Of course, it’s also possible that you’re a left egalitarian who still believes the best way for your ideology to gain power is through the capture of the Democratic Party, either instead of or in addition to pursuing confrontational strikes. If that’s the case, you might be critical of these strikes, but you might nonetheless wish to infiltrate them in a bid to radicalize them. This might enable left egalitarians to turn neoliberal strikes against their masters, using the electoral energy they’ve produced to primary challenge neoliberal Democrats in 2018 and beyond.

To sum up, there are five plausible views of these strikes, depending on your ideology and your beliefs about what form of opposition is required:

  1. They are not neoliberal strikes–they are genuinely mobilizational and are building toward confrontational strikes.
  2. They are neoliberal strikes, but this is fine because the best way to oppose Trump is through traditional neoliberal Democratic candidates and campaigns.
  3.  They are neoliberal strikes, and this is not fine because we need confrontational strikes to oppose Trump–they should be criticized and alternative movements should be organized.
  4. They are neoliberal strikes, and this is not fine because we need left egalitarian mobilizational strikes to primary challenge neoliberal Democrats–they should be infiltrated.
  5. Both #3 and #4 should be pursued concurrently–the strikes should be both criticized and infiltrated so as to pursue confrontational strikes and primary challenges at the same time.
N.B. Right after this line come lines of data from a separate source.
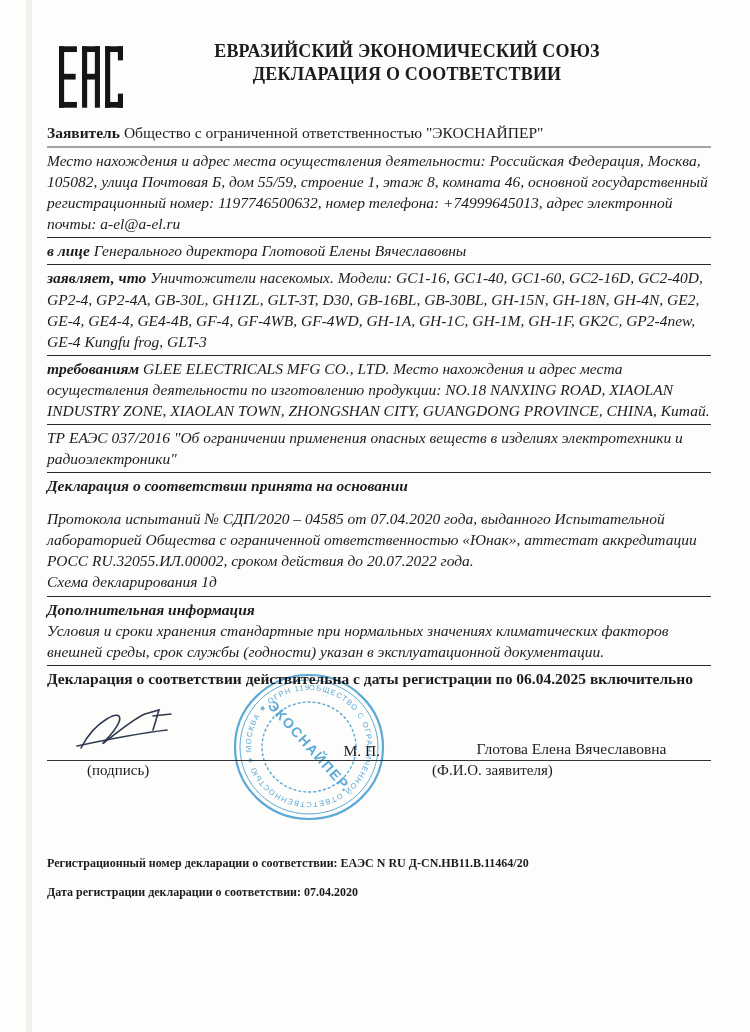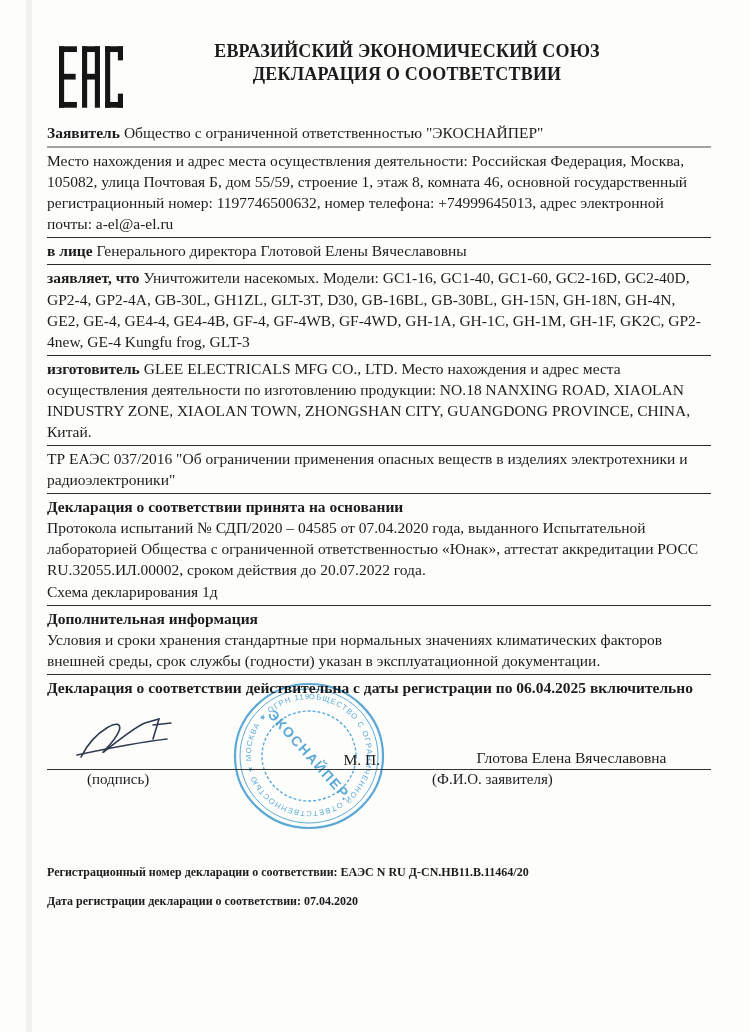--- a/index.html
+++ b/index.html
@@ -16,21 +16,21 @@
   .scan-edge{position:absolute;left:26px;top:0;width:6px;height:1032px;background:#f1f1ee;}
   .content{position:absolute;left:47px;top:40px;width:664px;}
 
   .header{display:flex;align-items:flex-start;margin-bottom:8px;}
   .eac-logo{flex:0 0 auto;margin:6px 10px 0 12px;}
   .titles{flex:1;text-align:center;padding-right:30px;}
   .title{font-weight:bold;font-size:18px;line-height:1.3;letter-spacing:.2px;}
 
   .row{font-size:15.5px;line-height:1.36;}
   .rule{border-bottom:2px solid #a3a3a3;}
-  .rule-thin{border-bottom:1.4px solid #2a2a2a;}
+  .rule-thin{border-bottom:1.4px solid #2a2a2a;font-style:italic;}
   .pad{padding:2px 0 3px 0;}
   b,.b{font-weight:bold;}
 
   .sig-area{position:relative;margin-top:26px;height:108px;}
   .sig-cols{display:flex;position:relative;z-index:2;}
   .sig-col1{width:58%;}
   .sig-col2{width:42%;}
   .sig-over{height:42px;display:flex;align-items:flex-end;}
   .sig-line{border-bottom:1.6px solid #333;}
   .sig-caption{font-size:15px;text-align:left;padding-top:1px;}
@@ -94,32 +94,32 @@
       <span>Генерального директора Глотовой Елены Вячеславовны</span>
     </div>
 
     <div class="row rule-thin pad">
       <b>заявляет, что</b>
       <span>Уничтожители насекомых.  Модели: GC1-16, GC1-40, GC1-60, GC2-16D, GC2-40D, GP2-4, GP2-4A, GB-30L, GH1ZL, GLT-3T, D30, GB-16BL, GB-30BL, GH-15N, GH-18N, GH-4N, GE2, GE-4, GE4-4, GE4-4B, GF-4, GF-4WB, GF-4WD, GH-1A, GH-1C, GH-1M, GH-1F, GK2C, GP2-4new, GE-4 Kungfu frog, GLT-3</span>
     </div>
 
     <div class="row rule-thin pad">
       <div>
-        <b>изготовитель</b>
+        <b>требованиям</b>
         <span>GLEE ELECTRICALS MFG CO., LTD. Место нахождения и адрес места осуществления деятельности по изготовлению продукции: NO.18 NANXING ROAD, XIAOLAN INDUSTRY ZONE, XIAOLAN TOWN, ZHONGSHAN CITY, GUANGDONG PROVINCE, CHINA, Китай.</span>
       </div>
     </div>
 
     <div class="row rule-thin pad">
       <div>ТР ЕАЭС 037/2016 "Об ограничении применения опасных веществ в изделиях электротехники и радиоэлектроники"</div>
     </div>
 
     <div class="row rule-thin pad">
       <div class="b">Декларация о соответствии принята на основании</div>
-      <div style="margin-top:0;">Протокола испытаний № СДП/2020 – 04585  от 07.04.2020 года, выданного Испытательной лабораторией Общества с ограниченной ответственностью «Юнак», аттестат аккредитации РОСС RU.32055.ИЛ.00002, сроком действия до 20.07.2022 года.</div>
+      <div style="margin-top:12px;">Протокола испытаний № СДП/2020 – 04585  от 07.04.2020 года, выданного Испытательной лабораторией Общества с ограниченной ответственностью «Юнак», аттестат аккредитации РОСС RU.32055.ИЛ.00002, сроком действия до 20.07.2022 года.</div>
       <div>Схема декларирования 1д</div>
     </div>
 
     <div class="row rule-thin pad">
       <div class="b">Дополнительная информация</div>
       <div>Условия и сроки хранения стандартные при нормальных значениях климатических факторов внешней среды, срок службы (годности) указан в эксплуатационной документации.</div>
     </div>
 
     <div class="row pad b">Декларация о соответствии действительна с даты регистрации по 06.04.2025 включительно</div>
 

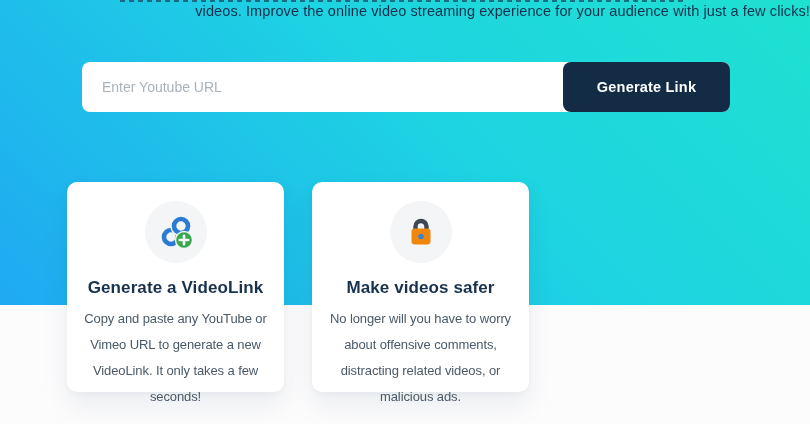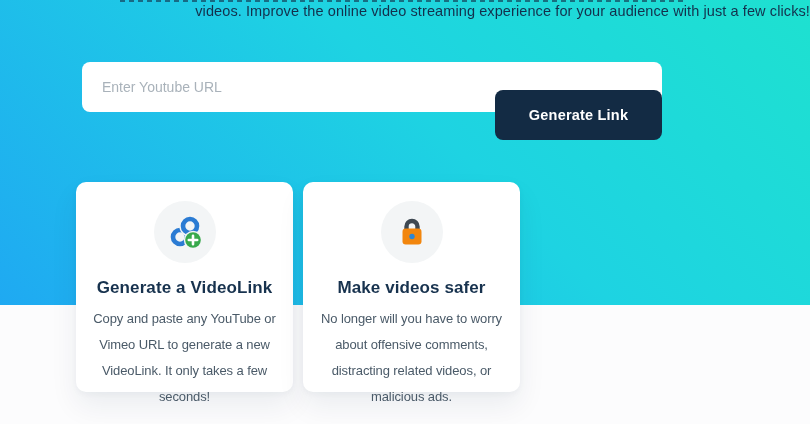--- a/index.html
+++ b/index.html
@@ -29,21 +29,21 @@
     width: 810px;
     text-align: right;
     font-size: 14.5px;
     font-weight: 500;
     letter-spacing: .1px;
     color: #14304C;
   }
   .search-bar {
     position: absolute;
     left: 82px; top: 62px;
-    width: 580px; height: 50px;
+    width: 648px; height: 50px;
   }
   .url-input {
     width: 100%; height: 100%;
     border: none; outline: none;
     border-radius: 8px;
     padding: 0 20px;
     font-size: 14px;
     font-family: "Liberation Sans", sans-serif;
     color: #44505b;
     background: #ffffff;
@@ -55,28 +55,26 @@
     width: 167px; height: 50px;
     border: none;
     border-radius: 8px;
     background: #132B44;
     color: #ffffff;
     font-family: "Liberation Sans", sans-serif;
     font-size: 14.5px;
     font-weight: 700;
     letter-spacing: .2px;
     cursor: pointer;
-    margin-top: 28px;
   }
   .cards {
     position: absolute;
     left: 67px; top: 182px;
     display: flex;
-    gap: 10px;
-    margin-left: 9px;
+    gap: 28px;
   }
   .card {
     width: 217px; height: 210px;
     background: #ffffff;
     border-radius: 10px;
     box-shadow: 0 14px 28px rgba(20, 48, 76, 0.07), 0 2px 6px rgba(20,48,76,0.04);
     padding: 19px 13px 0;
     text-align: center;
   }
   .icon-circle {

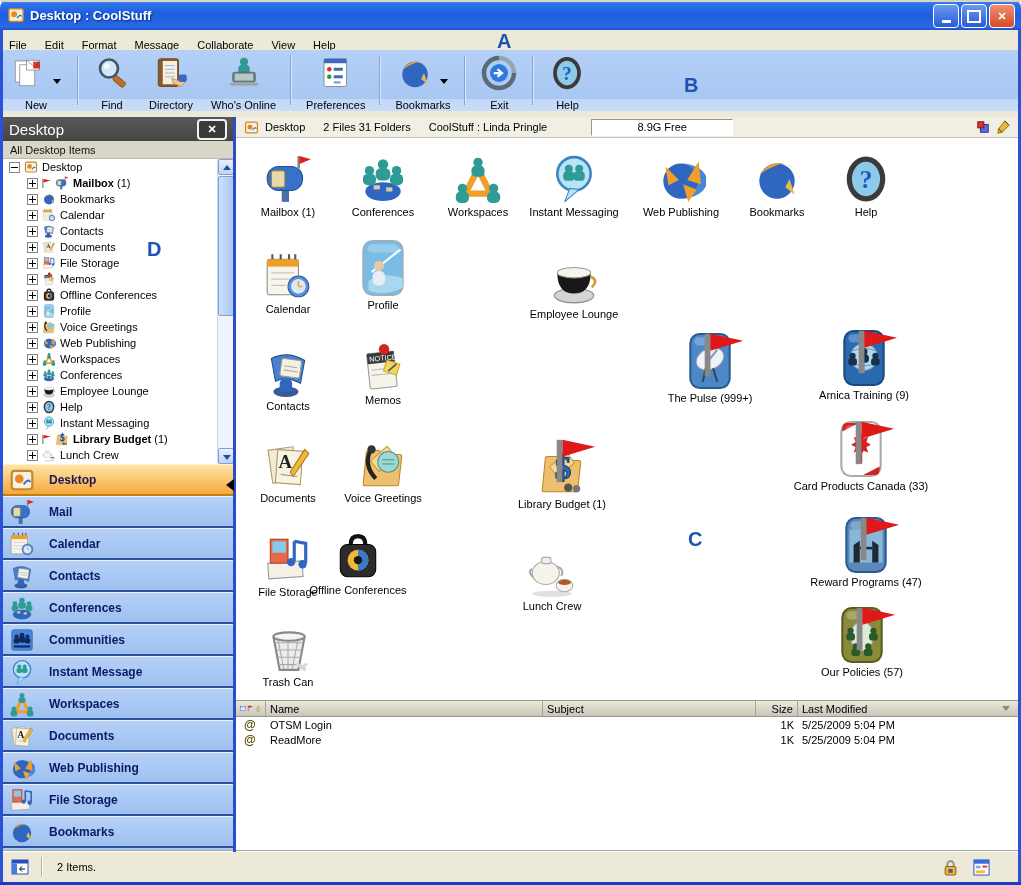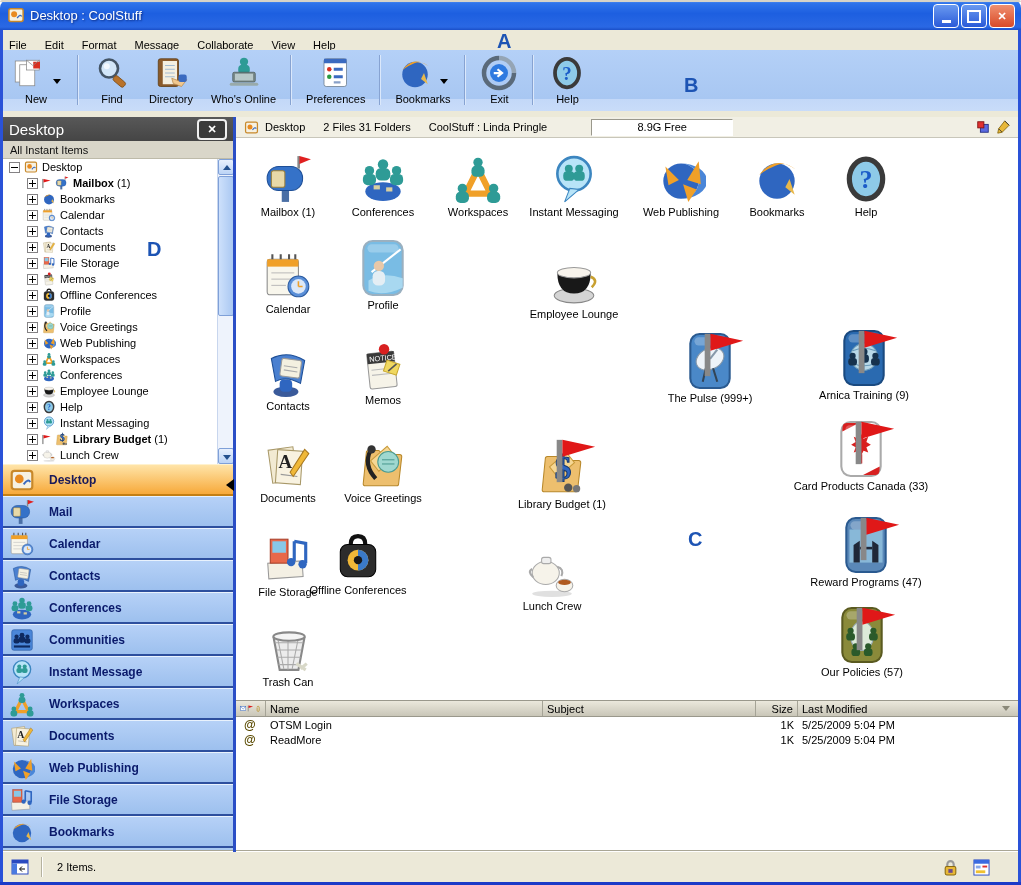--- a/index.html
+++ b/index.html
@@ -6,39 +6,39 @@
   .window{position:relative;width:1021px;height:885px;background:#fff;overflow:hidden;}
   .icon{display:inline-block;}
   .icon svg{width:100%;height:100%;display:block;}
 
   
   .titlebar{position:absolute;left:0;top:0;width:1021px;height:30px;
     background:linear-gradient(#5a96f2 0%,#2f73ea 12%,#1d5fe0 45%,#2a68e4 90%,#1a4fc8 100%);
     border-radius:8px 8px 0 0;display:flex;align-items:center;color:#fff;}
   .titlebar::before{content:"";position:absolute;left:0;top:0;right:0;height:2px;background:#d8d4c8;border-radius:8px 8px 0 0;}
   .ticon{width:18px;height:18px;margin:0 5px 0 7px;}
-  .ttext{font-size:13px;font-weight:normal;text-shadow:1px 1px 2px #0a2a80;}
+  .ttext{font-size:13px;font-weight:bold;text-shadow:1px 1px 2px #0a2a80;}
   .tbtns{position:absolute;right:6px;top:4px;display:flex;gap:2px;}
   .tb{width:24px;height:22px;border:1px solid #fff;border-radius:4px;display:flex;align-items:center;justify-content:center;
     background:linear-gradient(#6a9af0,#2a5ad8);color:#fff;font-size:11px;font-weight:bold;cursor:default;}
   .tb.min i{display:block;width:9px;height:3px;background:#fff;margin-top:10px;}
   .tb.max i{display:block;width:10px;height:9px;border:2px solid #fff;}
   .tb.close{background:linear-gradient(#f09070,#d84a28);}
 
   
   .menubar{position:absolute;left:0;top:30px;width:1021px;height:30px;background:#ece9d8;display:flex;align-items:center;font-size:11px;}
   .menu-item{padding:3px 9px;color:#000;}
 
   
   .toolbar{position:absolute;left:0;top:50px;width:1021px;height:61px;
     background:linear-gradient(#b4d0f7 0%,#a8c7f2 80%,#c3d8f8 81%,#c9dcf9 100%);
     display:flex;align-items:flex-start;padding-top:4px;box-sizing:border-box;}
   .tb-btn{display:flex;flex-direction:column;align-items:center;padding:0 9px;margin-top:1px;}
   .tb-ic{width:38px;height:36px;}
-  .tb-lb{font-size:11px;color:#000;margin-top:2px;white-space:nowrap;}
+  .tb-lb{font-size:11px;color:#000;margin-top:8px;white-space:nowrap;}
   .tb-wrap{display:flex;align-items:center;}
   .dd-arrow{width:0;height:0;border-left:4px solid transparent;border-right:4px solid transparent;border-top:5px solid #000;margin:16px 2px 0 6px;}
   .tb-sep{width:1px;height:50px;background:#87a3d2;border-right:1px solid #dbe8fb;margin:1px 5px;}
 
   .beige-strip{position:absolute;left:0;top:111px;width:1021px;height:6px;background:#ece9d8;}
 
   
   .border-left,.border-right{position:absolute;top:30px;bottom:0;width:3px;background:#2a52d8;z-index:40;}
   .border-left{left:0;} .border-right{right:0;}
   .bottomband{position:absolute;left:0;right:0;bottom:0;height:3px;background:#1b3ac8;z-index:41;}
@@ -280,21 +280,21 @@
     </div>
   <div class="annot" style="left:684px;top:74px">B</div>
 
   <div class="beige-strip"></div>
 
   <div class="leftpanel">
     <div class="lp-header">
       <span class="lab">Desktop</span>
       <span class="lp-close">✕</span>
     </div>
-    <div class="lp-sub">All Instant Items</div>
+    <div class="lp-sub">All Desktop Items</div>
     <div class="tree" id="tree">
         <div class="trow" style="padding-left:6px">
    <span class="pm "></span>
 
    <span class="icon ticn">
             <svg viewBox="0 0 48 48">
               <rect x="5" y="7" width="38" height="34" rx="5" fill="#f6f1e2" stroke="#c8882a" stroke-width="4"></rect>
               <circle cx="19" cy="22" r="8" fill="#e88a20"></circle>
               <path d="M27 32 q9 -12 12 -4" stroke="#3a6ac0" stroke-width="3.5" fill="none"></path>
             </svg>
Only one of these views can be right. We can only get somewhere in this debate if we’re clear on what we want to get out of our strikes. Do we want confrontational strikes, or are we just trying to build electoral support? Do we want both at once? If so, what’s the right combination? And if we want to build electoral support, who is it for–is it for the Democratic party establishment, or is it for primary challengers? Many left wing activists have not come to clear positions on these questions, and their thoughts on the strike campaign reflect this theoretical sloppiness. They use the term “strike” in a slippery, loose way, sometimes implying they want one thing and at others implying they want something else. To build an effective movement to pursue any of these resistance strategies, we need to be clear about what we’re trying to do. Otherwise we’re sleep-walking into resistance tactics we don’t properly understand and which may not lead anywhere we want to go.